MIND/BODY FITNESS BOOTCAMP, the flyer said. If I was interested in "achieving optimum mind/body performance" -- and who isn't?-- I could apply to the Sarasota Hypnosis Institute and Center for Lifestyle Change. Boot camp, though. Didn't much care for the sound of that --convicted felons, recalcitrant teenagers or draftees are sent to boot camps to instill fear and reinforce the importance of bullying and humiliation. Life already offers enough of those things, I thought. But the course featured material on self-hypnosis and meditation, interesting topics both, so in spite of some misgivings, I signed up for four sessions at $10 per session. Such a bargain and besides, to get "anything I want" I might even eat liver.
"These classes are a bargain," agrees Ms. Bohorquez. "Many people pay very high prices for this information.

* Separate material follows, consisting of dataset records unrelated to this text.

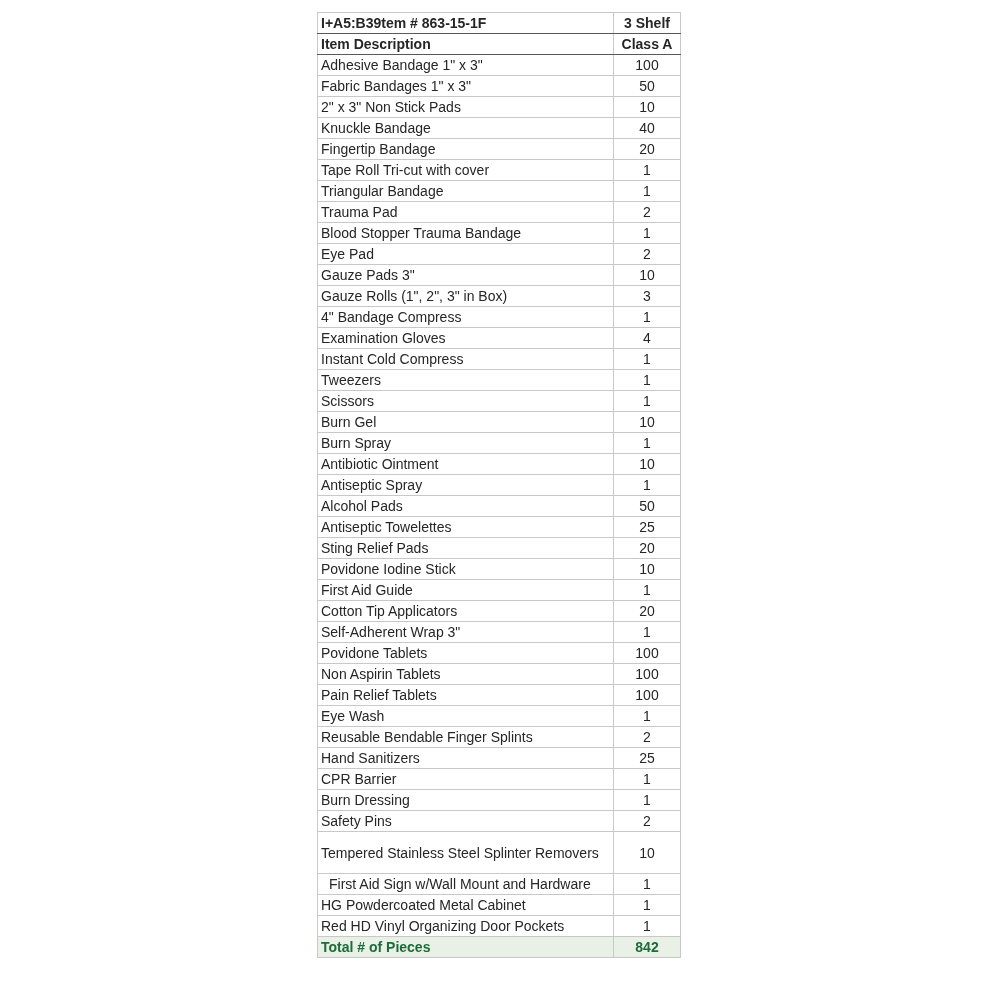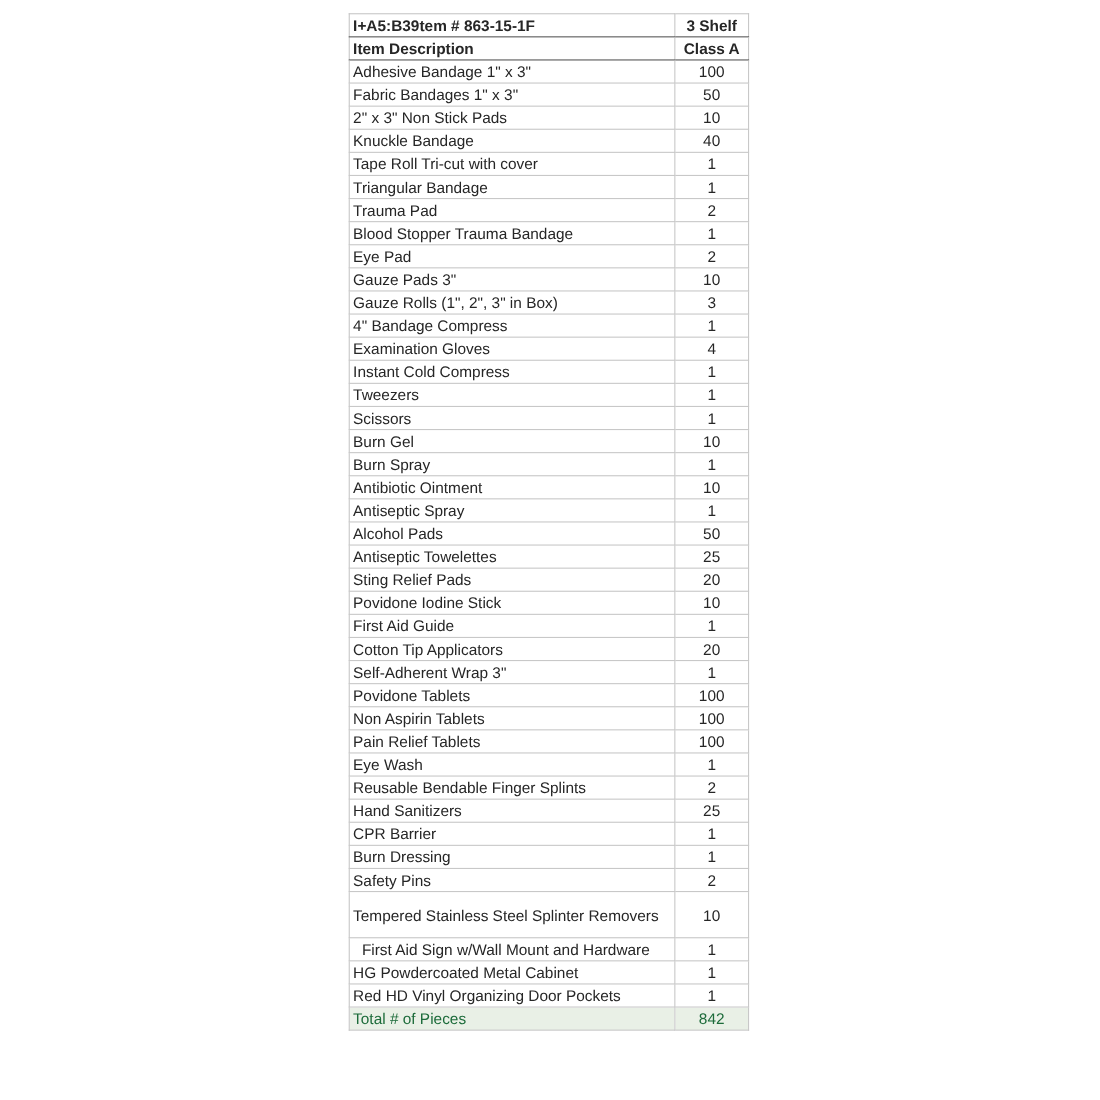--- a/index.html
+++ b/index.html
@@ -48,21 +48,21 @@
   tr.row-wrap td.item {
     white-space: normal;
     line-height: 20px;
     height: 41px;
     margin-left: 28px;
   }
   tr.row-indent td.item { padding-left: 11px; }
   tr.total-row td {
     background: var(--total-bg, #e9f0e6);
     color: var(--total-text, #1c6b3a);
-    font-weight: normal;
+    font-weight: bold;
   }
 </style>
 </head>
 <body>
 
 <div class="sheet">
   <table class="kit">
     <colgroup>
       <col class="c-item">
       <col class="c-qty">
@@ -88,20 +88,24 @@
   </tr>
         <tr>
     <td class="item">2" x 3" Non Stick Pads</td>
     <td class="qty">10</td>
   </tr>
         <tr>
     <td class="item">Knuckle Bandage</td>
     <td class="qty">40</td>
   </tr>
         <tr>
+    <td class="item">Fingertip Bandage</td>
+    <td class="qty">20</td>
+  </tr>
+        <tr>
     <td class="item">Tape Roll Tri-cut with cover</td>
     <td class="qty">1</td>
   </tr>
         <tr>
     <td class="item">Triangular Bandage</td>
     <td class="qty">1</td>
   </tr>
         <tr>
     <td class="item">Trauma Pad</td>
     <td class="qty">2</td>

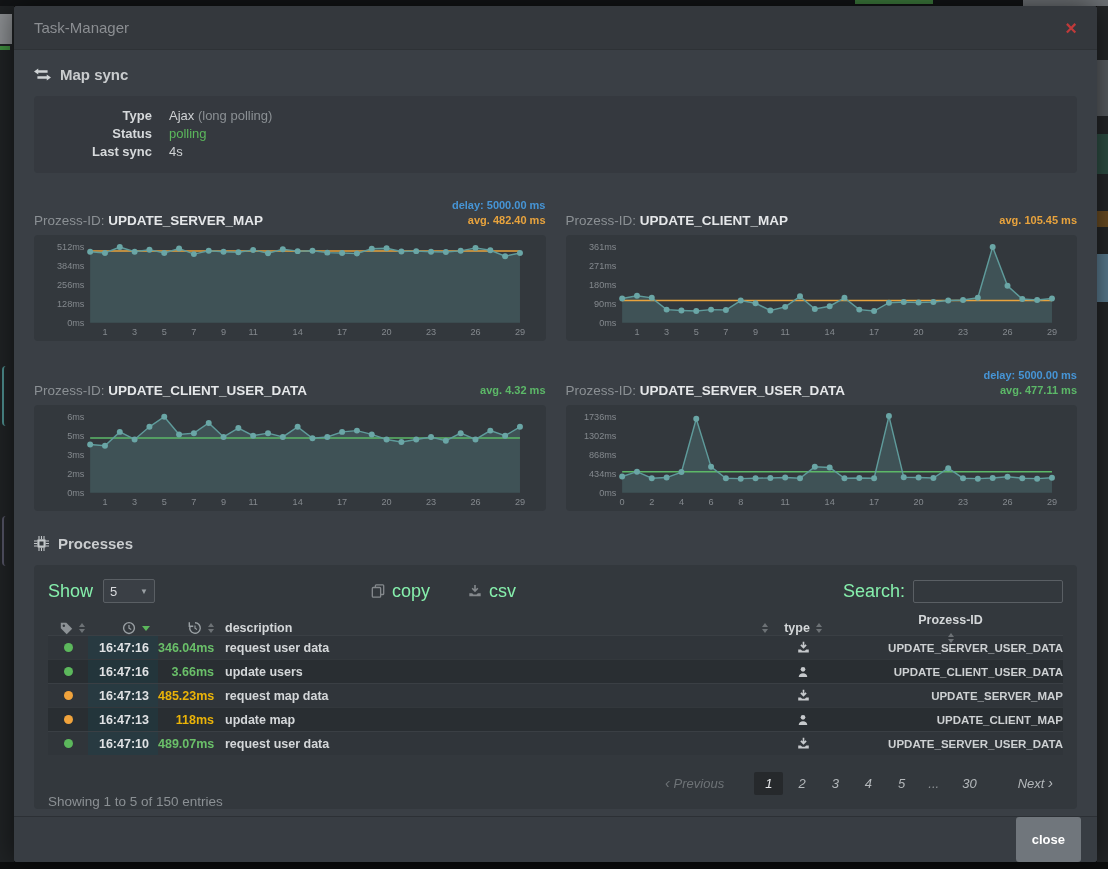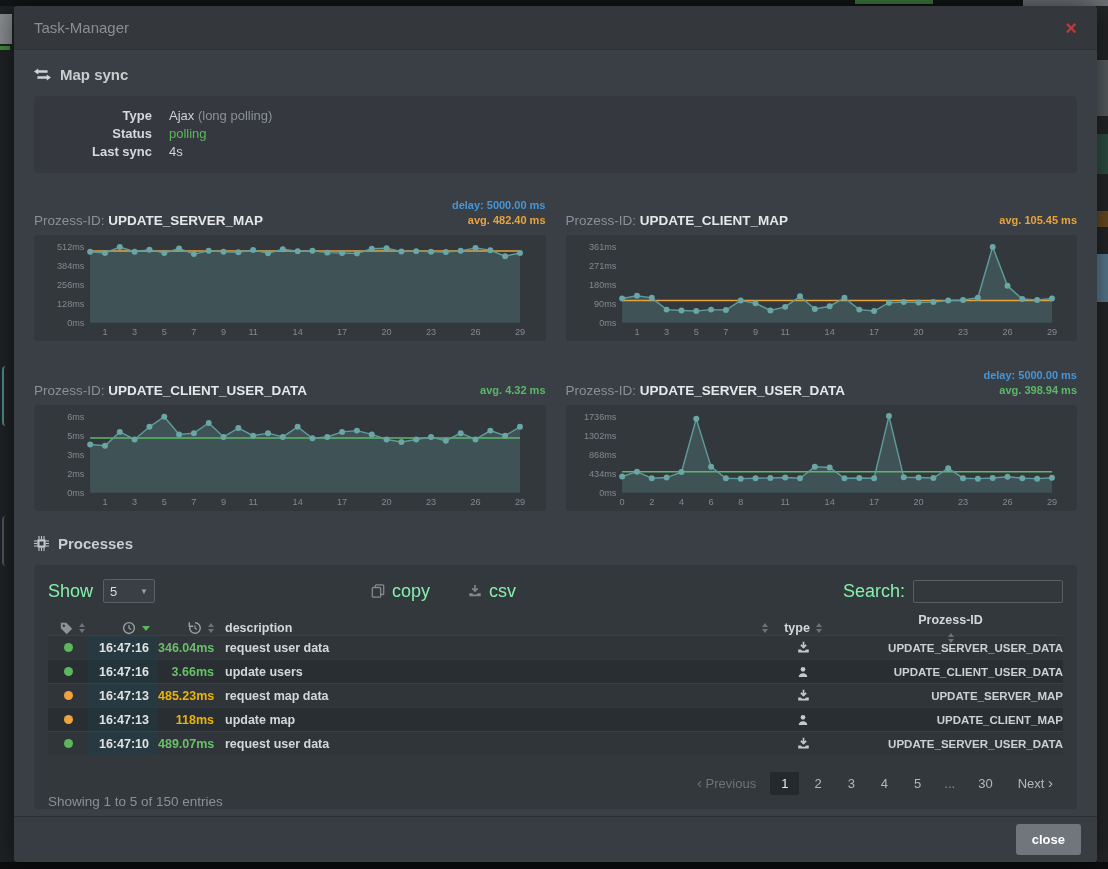--- a/index.html
+++ b/index.html
@@ -32,21 +32,21 @@
   }
   .modal-header {
     height:44px; flex:0 0 44px; background:#34383d; border-bottom:1px solid #2e3236;
     border-radius:3px 3px 0 0; display:flex; align-items:center; padding:0 20px;
   }
   .modal-title { color:#8b8e92; font-size:15px; }
   .close-x { margin-left:auto; color:#bf3a3a; font-weight:bold; font-size:20px; line-height:20px; cursor:pointer; }
   .modal-body { flex:1 1 auto; padding:16px 20px 0 20px; overflow:hidden; }
   .modal-footer {
     flex:0 0 46px; border-top:1px solid #2c3035; background:#383d43;
-    display:flex; align-items:center; justify-content:flex-end; padding:0 16px;
+    display:flex; justify-content:flex-end; padding:0 16px;
     border-radius:0 0 3px 3px;
   }
   .btn-close {
     background:#70767c; color:#ffffff; font-weight:bold; font-size:13px;
     border:none; border-radius:3px; padding:8px 16px; cursor:pointer;
     font-family:inherit;
   }
 
   
   .section-head { display:flex; align-items:center; gap:9px; color:#c9ccce; font-size:15px; font-weight:600; }
@@ -116,21 +116,21 @@
   .cell-time { height:100%; display:flex; align-items:center; justify-content:flex-end;
                padding-right:9px; background:rgba(23,70,82,.30); color:#e0e2e4; font-weight:bold; }
   .cell-dur { text-align:right; padding-right:2px; font-weight:bold; }
   .cell-dur.green { color:#6abf69; } .cell-dur.orange { color:#eab308; }
   .cell-desc { padding-left:9px; color:#d4d7d9; font-weight:bold; }
   .cell-type { display:flex; justify-content:center; }
   .cell-pid { text-align:right; color:#cdd0d2; font-weight:bold; font-size:11.5px; }
 
   .table-footer { display:flex; align-items:center; margin-top:14px; height:28px; }
   .summary { color:#8b9094; font-size:13.5px;margin-top:36px; }
-  .pagination { margin-left:auto; display:flex; align-items:center; gap:4px; font-size:13px; }
+  .pagination { margin-left:auto; display:flex; align-items:center; gap:20px; font-size:13px;font-style:italic; }
   .pg-prev { color:#6e7377; padding:5px 10px; }
   .pg-next { color:#b4b8bb; padding:5px 10px; cursor:pointer; }
   .pg-chev { font-size:15px; line-height:10px; }
   .page { color:#b4b8bb; padding:4px 11px; cursor:pointer; border-radius:2px; }
   .page.active { background:#26292c; color:#e8eaec; }
   .page.ellipsis { color:#8b9094; cursor:default; padding:4px 8px; }
 </style>
 </head>
 <body>
 
@@ -377,21 +377,21 @@
               <circle cx="493" cy="18.53333333333333" r="3.1" fill="#6aa6a6"></circle>
             </svg>
     </div>
   </div>
 
   <div class="chart-card">
     <div class="chart-head">
       <span class="chart-title"><span>Prozess-ID:</span> <b>UPDATE_SERVER_USER_DATA</b></span>
       <span class="chart-stats">
         <span style="color: rgb(70, 149, 214);">delay: 5000.00 ms</span>
-        <span style="color: rgb(92, 184, 104);">avg. 398.94 ms</span>
+        <span style="color: rgb(92, 184, 104);">avg. 477.11 ms</span>
       </span>
     </div>
     <div class="chart-panel">
       <svg viewBox="0 0 503 104">
               <text x="40" y="90" text-anchor="end" class="tick">0ms</text>
               <text x="40" y="70.25" text-anchor="end" class="tick">434ms</text>
               <text x="40" y="50.5" text-anchor="end" class="tick">868ms</text>
               <text x="40" y="30.75" text-anchor="end" class="tick">1302ms</text>
               <text x="40" y="11" text-anchor="end" class="tick">1736ms</text>
               <text x="46" y="100" text-anchor="middle" class="tick">0</text>

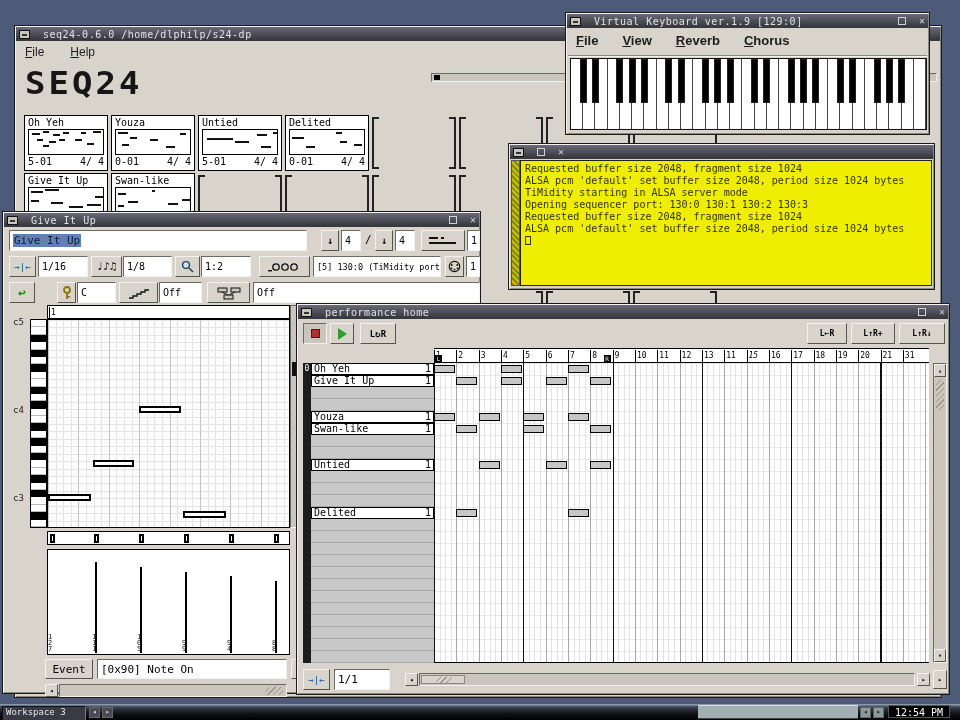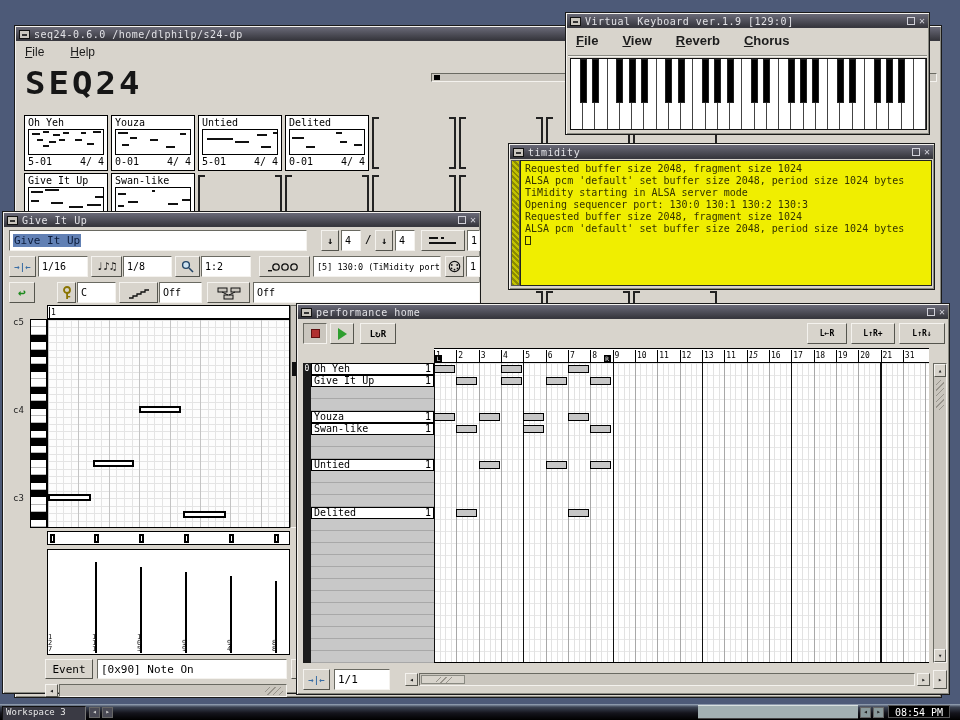--- a/index.html
+++ b/index.html
@@ -5,21 +5,21 @@
   * { margin:0; padding:0; box-sizing:border-box; }
   html,body { width:960px; height:720px; }
   body { font-family:"DejaVu Sans Mono", monospace; }
   #screen { position:relative; width:960px; height:720px; background:#4d5a78; overflow:hidden; }
 
   .win { position:absolute; background:#d8d4cc; border:1px solid #1a1a1a;
          box-shadow: inset 1px 1px 0 #f4f2ee, inset -1px -1px 0 #8a8a82; }
   .tbar { position:absolute; left:1px; right:1px; top:1px; height:14px;
           background:linear-gradient(180deg,#6a6a78 0%,#38383f 90%);
           color:#e2e2e6; font-size:10px; line-height:13px;
-          display:flex; align-items:center; gap:4px; padding:0 3px; }
+          display:flex; align-items:center; gap:13px; padding:0 3px; }
   .tbar .ttl { flex:1; white-space:nowrap; overflow:hidden; letter-spacing:0.5px; }
   .tb-min { width:11px; height:9px; background:#cac6be; border:1px solid #111; position:relative; flex:none;}
   .tb-min::after{ content:""; position:absolute; left:2px; right:2px; top:3px; height:2px; background:#333; }
   .tb-sq { width:8px; height:8px; border:1px solid #d0d0d8; flex:none;}
   .tb-x  { color:#d0d0d8; font-size:10px; line-height:10px; flex:none;}
 
   .btn { position:absolute; background:#d8d4cc;
          border-top:1px solid #f4f2ee; border-left:1px solid #f4f2ee;
          border-right:1px solid #55554e; border-bottom:1px solid #55554e;
          display:flex; align-items:center; justify-content:center;
@@ -309,21 +309,20 @@
         <div class="bkey" style="left: 278.052px;"></div>
         <div class="bkey" style="left: 302.534px;"></div>
         <div class="bkey" style="left: 314.776px;"></div>
         <div class="bkey" style="left: 327.017px;"></div>
       </div>
   </div>
 
   <div class="win" id="win-tim" style="left:508px; top:143px; width:427px; height:147px; z-index:3;">
     <div class="tbar">
       <span class="tb-min"></span>
-      <span class="ttl">timidity</span>
       <span class="tb-sq"></span>
       <span class="tb-x">✕</span>
     </div>
     <div id="tim-strip"></div>
     <div id="tim-term">Requested buffer size 2048, fragment size 1024
 ALSA pcm 'default' set buffer size 2048, period size 1024 bytes
 TiMidity starting in ALSA server mode
 Opening sequencer port: 130:0 130:1 130:2 130:3
 Requested buffer size 2048, fragment size 1024
 ALSA pcm 'default' set buffer size 2048, period size 1024 bytes
@@ -631,16 +630,16 @@
     <div class="sb-btn" style="left:636px; top:366px; width:14px; height:19px;">▸</div>
   </div>
 
   <div id="taskbar">
     <div id="ws-box">Workspace 3</div>
     <div class="tk-arrow" style="left:89px;">◂</div>
     <div class="tk-arrow" style="left:102px;">▸</div>
     <div id="tray"></div>
     <div class="tk-arrow" style="left:860px; background:#8a9a9c; color:#222;">◂</div>
     <div class="tk-arrow" style="left:873px; background:#8a9a9c; color:#222;">▸</div>
-    <div id="clock">08:54 PM</div>
+    <div id="clock">12:54 PM</div>
   </div>
 
 </div>
 
 </body></html>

My purpose is to bring high-level functioning within the reach of people with low incomes."
But why a nice woman like Elizabeth Bohorquez calls her quite fascinating mental-imaging and self-hypnosis workshops "boot camps" I can't imagine.
When I arrive at her office on Monday evening, there is a group of 10 or so fellow boot campers, mostly women. Ms. Bohorquez radiates friendliness, charm, and a palpable desire to get started. There are no commands to do 40 pushups, and no barber is in evidence to shave our heads. Clearly, Ms. Bohorquez's idea about boot camps is very eccentric.
Noting that food intake is the one physical variable easiest to control, she leads us on an imaginary walk through the supermarket. Before long we begin to notice that Ms. Bohorquez views nearly every product on the supermarket shelf severely, particularly if it contains refined sugar, as nearly all seem to.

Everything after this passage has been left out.